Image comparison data
■ ■ ■
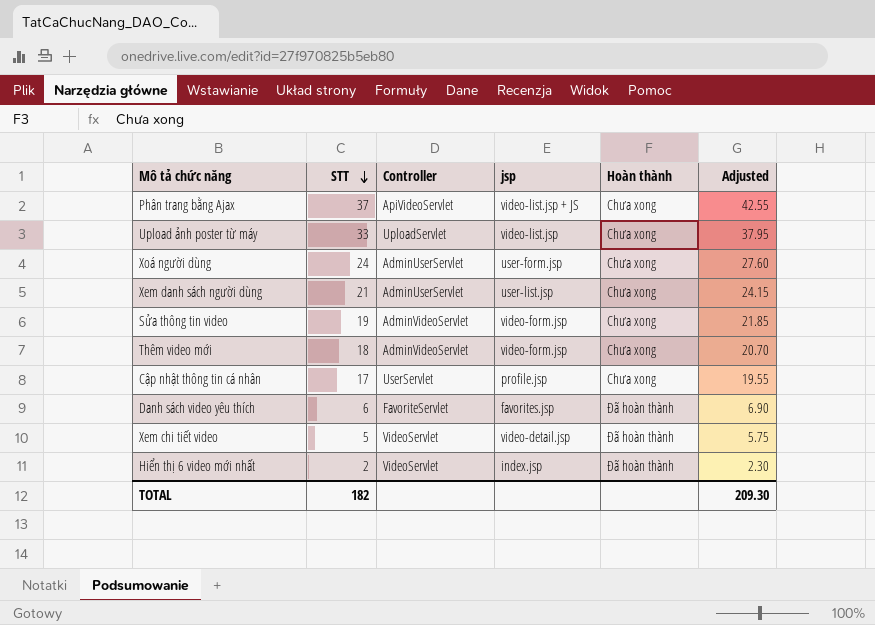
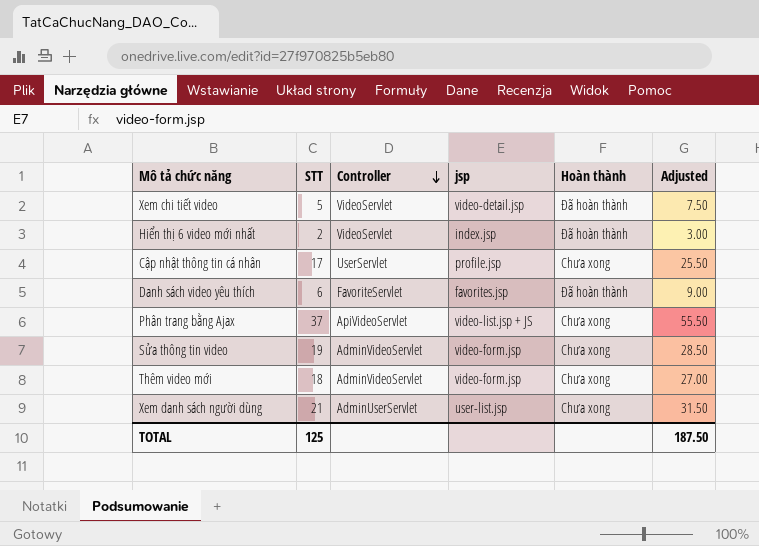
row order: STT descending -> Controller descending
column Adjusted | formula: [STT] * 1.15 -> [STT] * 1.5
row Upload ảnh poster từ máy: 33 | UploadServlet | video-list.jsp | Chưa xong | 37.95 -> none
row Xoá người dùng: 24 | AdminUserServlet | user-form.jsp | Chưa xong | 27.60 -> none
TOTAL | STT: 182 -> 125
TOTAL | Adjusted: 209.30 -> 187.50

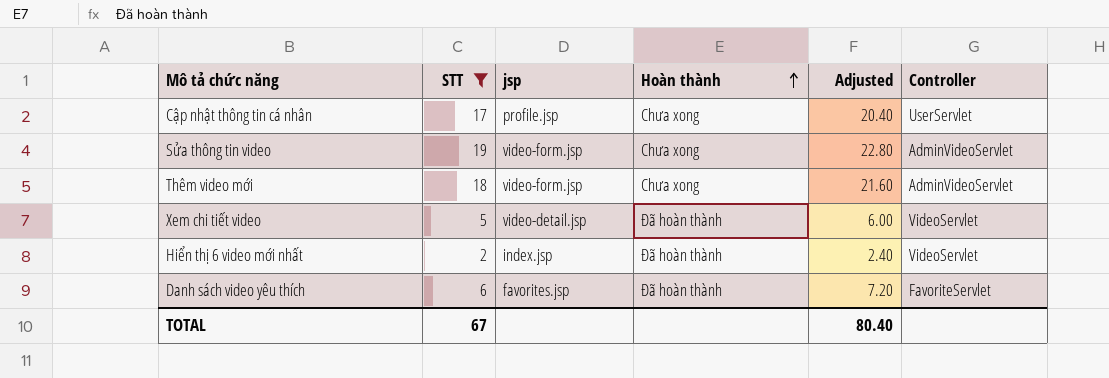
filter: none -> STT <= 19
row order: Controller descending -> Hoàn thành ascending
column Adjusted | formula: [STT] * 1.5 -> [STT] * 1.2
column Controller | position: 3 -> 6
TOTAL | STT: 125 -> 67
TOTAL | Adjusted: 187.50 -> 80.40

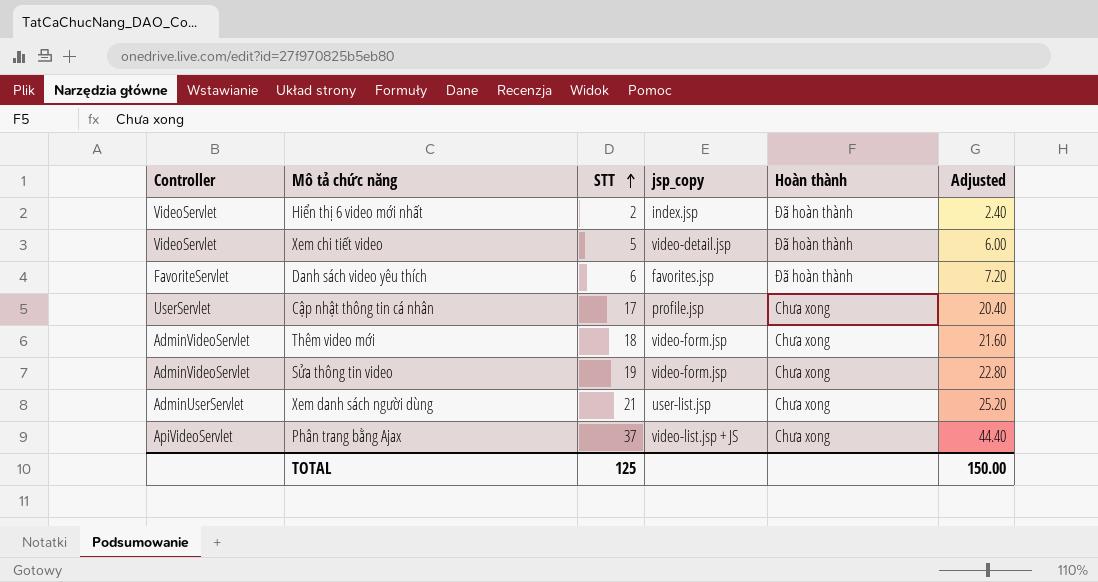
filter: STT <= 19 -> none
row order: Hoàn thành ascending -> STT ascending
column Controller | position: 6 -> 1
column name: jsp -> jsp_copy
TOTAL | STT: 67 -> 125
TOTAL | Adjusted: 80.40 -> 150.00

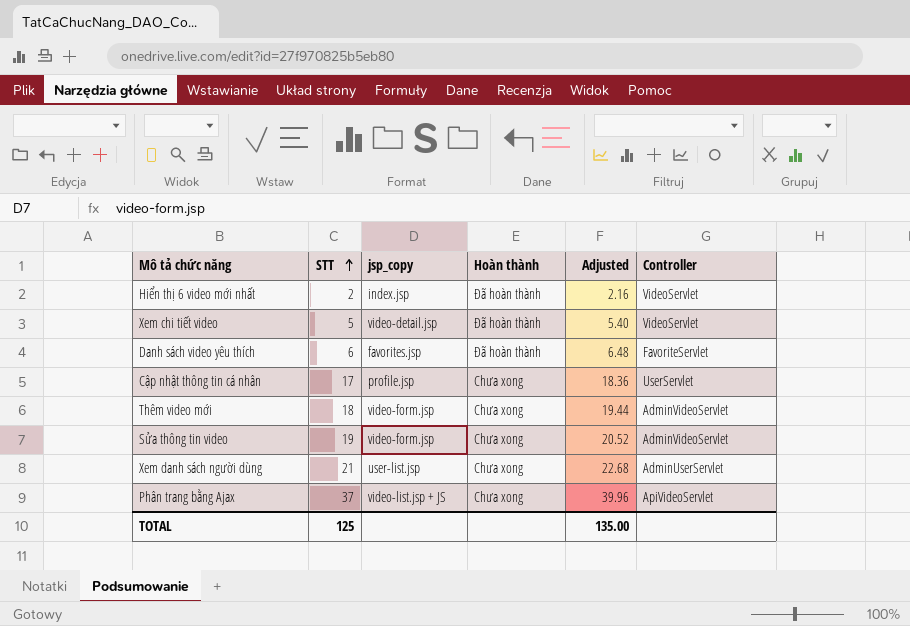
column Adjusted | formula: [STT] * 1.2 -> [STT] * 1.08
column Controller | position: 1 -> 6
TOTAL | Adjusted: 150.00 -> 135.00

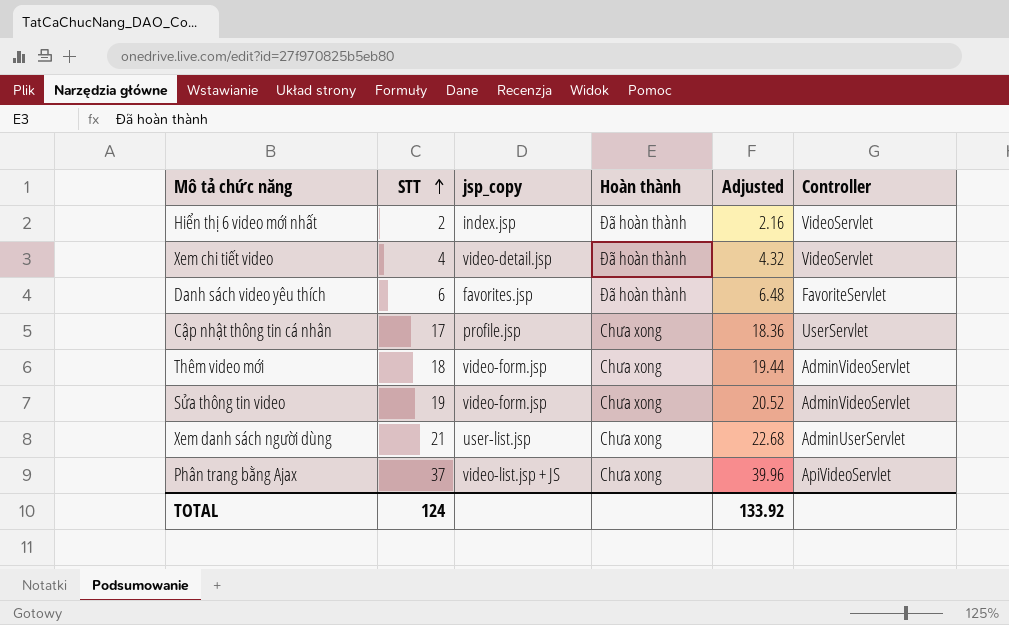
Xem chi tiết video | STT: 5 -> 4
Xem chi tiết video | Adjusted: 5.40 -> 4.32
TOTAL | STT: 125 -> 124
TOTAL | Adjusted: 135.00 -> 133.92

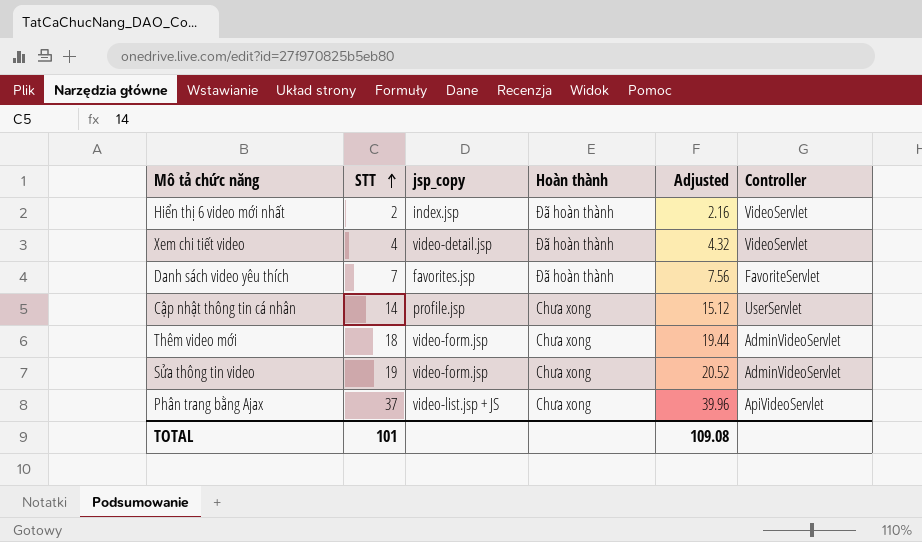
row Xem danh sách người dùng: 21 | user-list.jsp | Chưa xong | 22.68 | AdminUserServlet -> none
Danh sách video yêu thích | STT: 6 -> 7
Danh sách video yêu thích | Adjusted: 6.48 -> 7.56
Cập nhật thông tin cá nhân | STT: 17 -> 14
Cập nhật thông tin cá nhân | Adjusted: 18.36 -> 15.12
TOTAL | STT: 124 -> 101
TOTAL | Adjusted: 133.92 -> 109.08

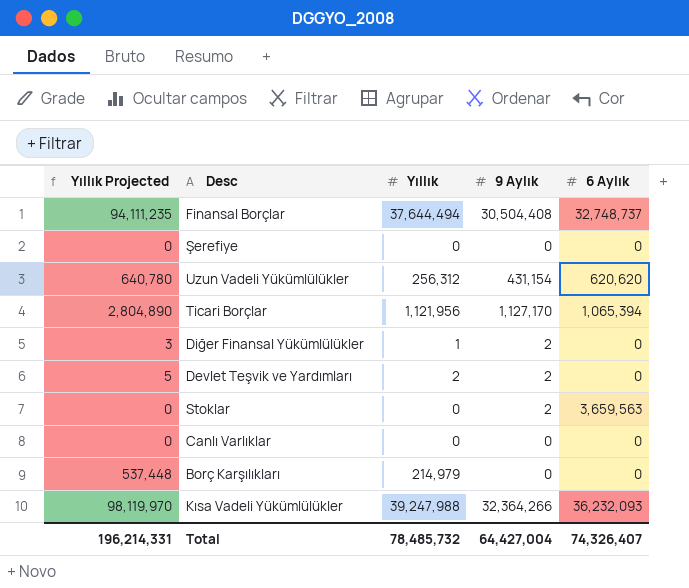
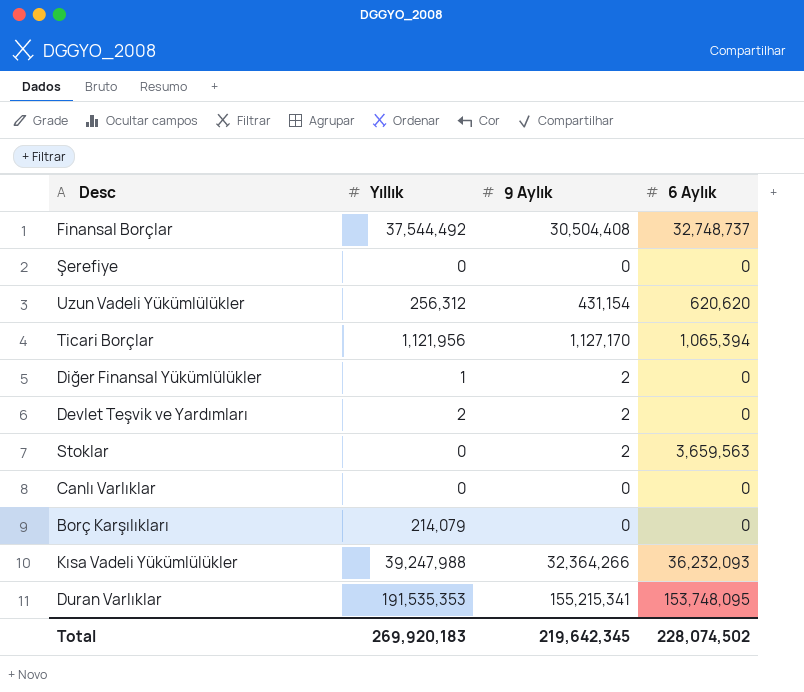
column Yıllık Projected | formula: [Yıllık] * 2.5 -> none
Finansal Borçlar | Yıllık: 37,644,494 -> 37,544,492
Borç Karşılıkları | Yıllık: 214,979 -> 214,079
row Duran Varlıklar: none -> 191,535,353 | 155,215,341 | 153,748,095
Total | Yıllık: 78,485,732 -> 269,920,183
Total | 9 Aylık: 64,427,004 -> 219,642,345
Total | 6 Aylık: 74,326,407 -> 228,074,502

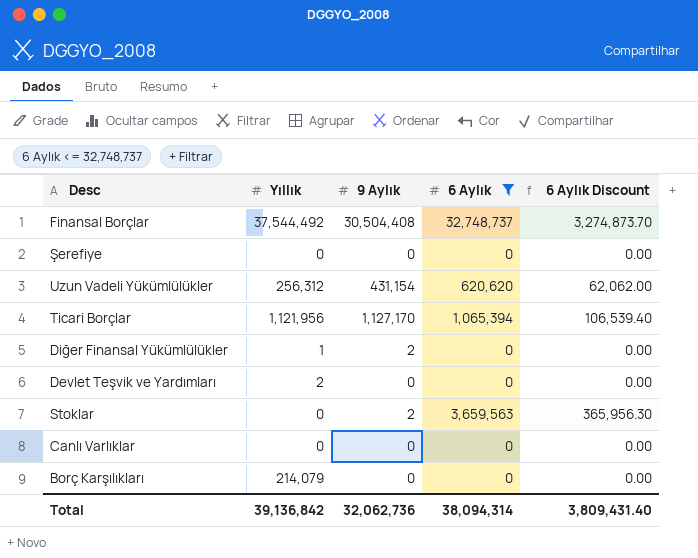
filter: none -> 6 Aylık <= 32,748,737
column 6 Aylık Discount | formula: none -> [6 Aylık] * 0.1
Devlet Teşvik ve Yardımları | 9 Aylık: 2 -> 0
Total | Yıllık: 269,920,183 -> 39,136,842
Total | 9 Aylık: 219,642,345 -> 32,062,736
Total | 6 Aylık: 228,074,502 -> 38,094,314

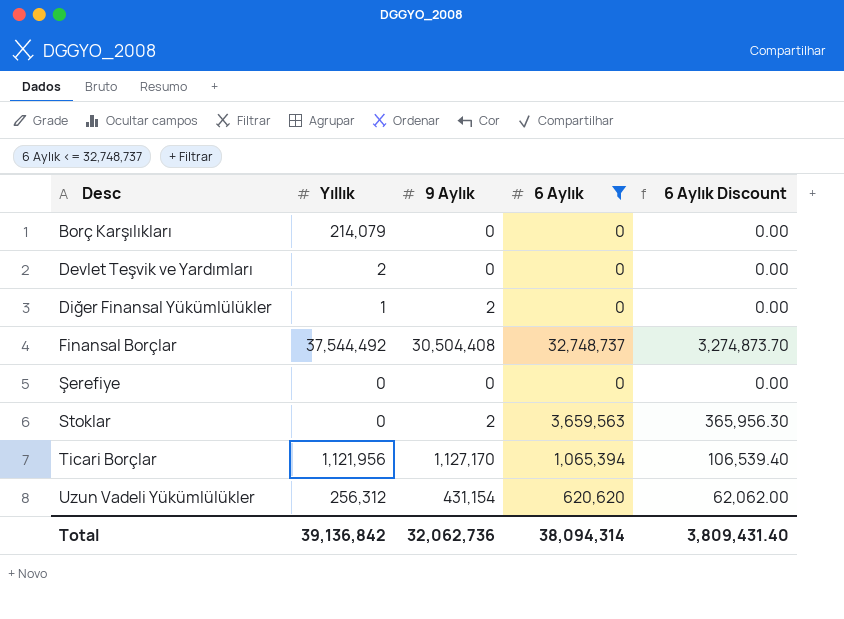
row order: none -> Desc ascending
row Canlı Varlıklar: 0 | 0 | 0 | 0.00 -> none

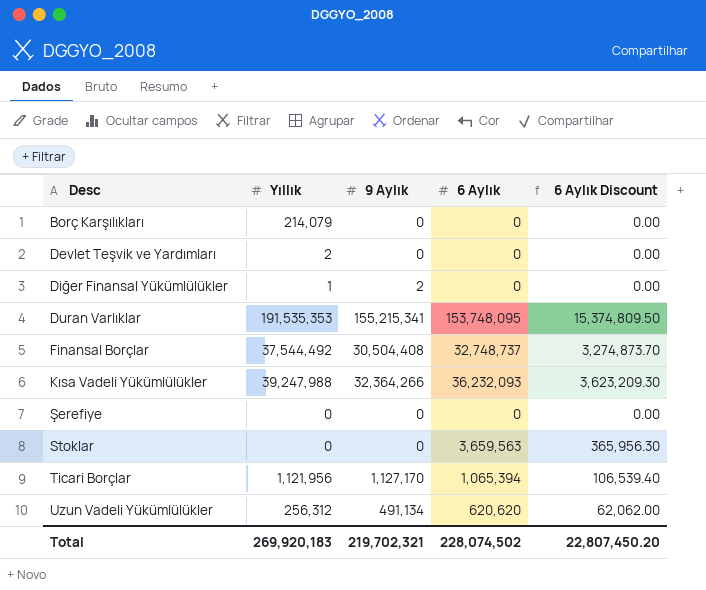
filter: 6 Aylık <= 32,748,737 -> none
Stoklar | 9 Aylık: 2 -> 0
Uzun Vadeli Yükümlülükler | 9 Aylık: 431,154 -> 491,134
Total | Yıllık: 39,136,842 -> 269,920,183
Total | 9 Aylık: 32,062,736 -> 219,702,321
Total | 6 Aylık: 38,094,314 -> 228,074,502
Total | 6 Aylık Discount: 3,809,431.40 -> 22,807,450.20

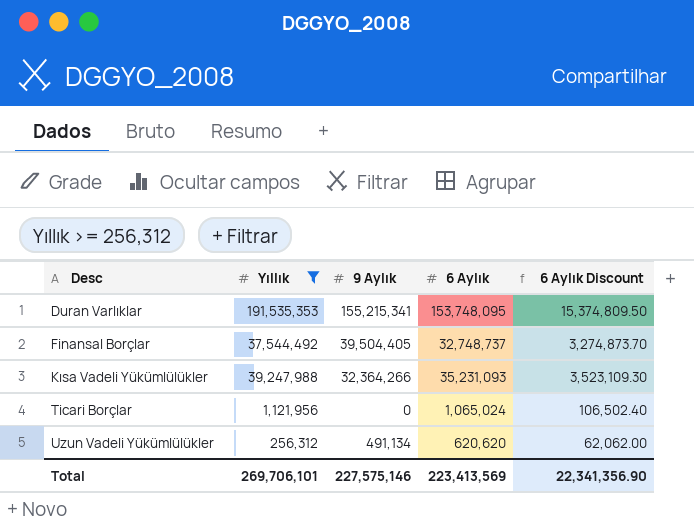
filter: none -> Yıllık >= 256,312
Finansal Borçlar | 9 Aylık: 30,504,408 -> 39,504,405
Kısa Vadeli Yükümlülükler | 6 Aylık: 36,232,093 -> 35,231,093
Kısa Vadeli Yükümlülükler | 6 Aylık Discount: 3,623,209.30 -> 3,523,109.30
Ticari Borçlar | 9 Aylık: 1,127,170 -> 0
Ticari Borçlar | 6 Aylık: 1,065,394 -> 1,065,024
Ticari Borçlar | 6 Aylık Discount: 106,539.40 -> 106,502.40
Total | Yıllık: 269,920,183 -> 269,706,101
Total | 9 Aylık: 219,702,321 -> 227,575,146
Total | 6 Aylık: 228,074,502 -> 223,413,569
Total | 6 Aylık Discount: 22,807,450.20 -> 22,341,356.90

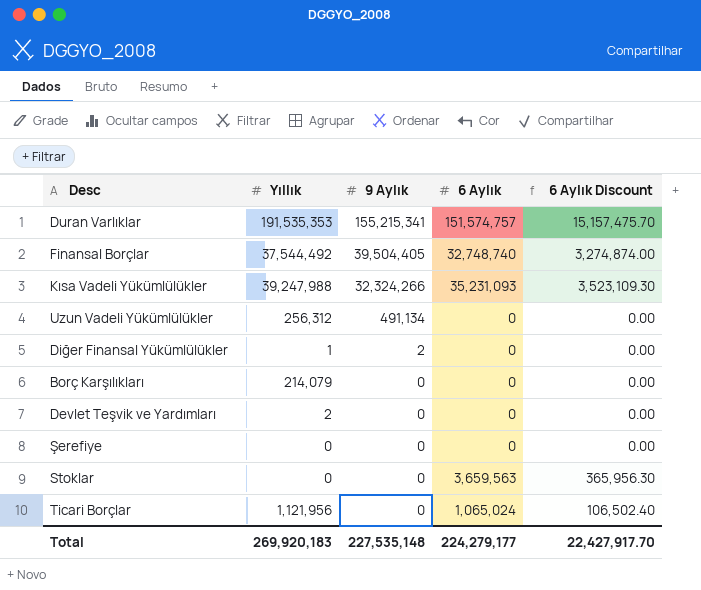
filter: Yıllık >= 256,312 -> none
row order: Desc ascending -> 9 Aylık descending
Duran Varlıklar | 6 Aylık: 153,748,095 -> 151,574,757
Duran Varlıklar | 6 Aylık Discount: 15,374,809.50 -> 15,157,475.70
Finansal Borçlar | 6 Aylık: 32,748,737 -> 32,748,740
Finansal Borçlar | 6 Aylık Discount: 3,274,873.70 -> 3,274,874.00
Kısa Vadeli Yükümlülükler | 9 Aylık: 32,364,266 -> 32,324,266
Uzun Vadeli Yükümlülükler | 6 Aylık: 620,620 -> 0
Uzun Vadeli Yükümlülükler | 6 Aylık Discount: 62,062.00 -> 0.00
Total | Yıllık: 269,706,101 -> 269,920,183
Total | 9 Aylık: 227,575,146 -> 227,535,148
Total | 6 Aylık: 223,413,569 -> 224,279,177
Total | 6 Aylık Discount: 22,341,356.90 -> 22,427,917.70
■ ■ ■
## EXERCISE DETAILS
Using the entries above, transcribe exactly from the line that has "TOTAL | Adjusted: 209.30 -> 187.50" through the line that has "Danh sách video yêu thích | Adjusted: 6.48". Pictures are dropped.

## RESPONSE TO THIS TASK
TOTAL | Adjusted: 209.30 -> 187.50

filter: none -> STT <= 19
row order: Controller descending -> Hoàn thành ascending
column Adjusted | formula: [STT] * 1.5 -> [STT] * 1.2
column Controller | position: 3 -> 6
TOTAL | STT: 125 -> 67
TOTAL | Adjusted: 187.50 -> 80.40

filter: STT <= 19 -> none
row order: Hoàn thành ascending -> STT ascending
column Controller | position: 6 -> 1
column name: jsp -> jsp_copy
TOTAL | STT: 67 -> 125
TOTAL | Adjusted: 80.40 -> 150.00

column Adjusted | formula: [STT] * 1.2 -> [STT] * 1.08
column Controller | position: 1 -> 6
TOTAL | Adjusted: 150.00 -> 135.00

Xem chi tiết video | STT: 5 -> 4
Xem chi tiết video | Adjusted: 5.40 -> 4.32
TOTAL | STT: 125 -> 124
TOTAL | Adjusted: 135.00 -> 133.92

row Xem danh sách người dùng: 21 | user-list.jsp | Chưa xong | 22.68 | AdminUserServlet -> none
Danh sách video yêu thích | STT: 6 -> 7
Danh sách video yêu thích | Adjusted: 6.48 -> 7.56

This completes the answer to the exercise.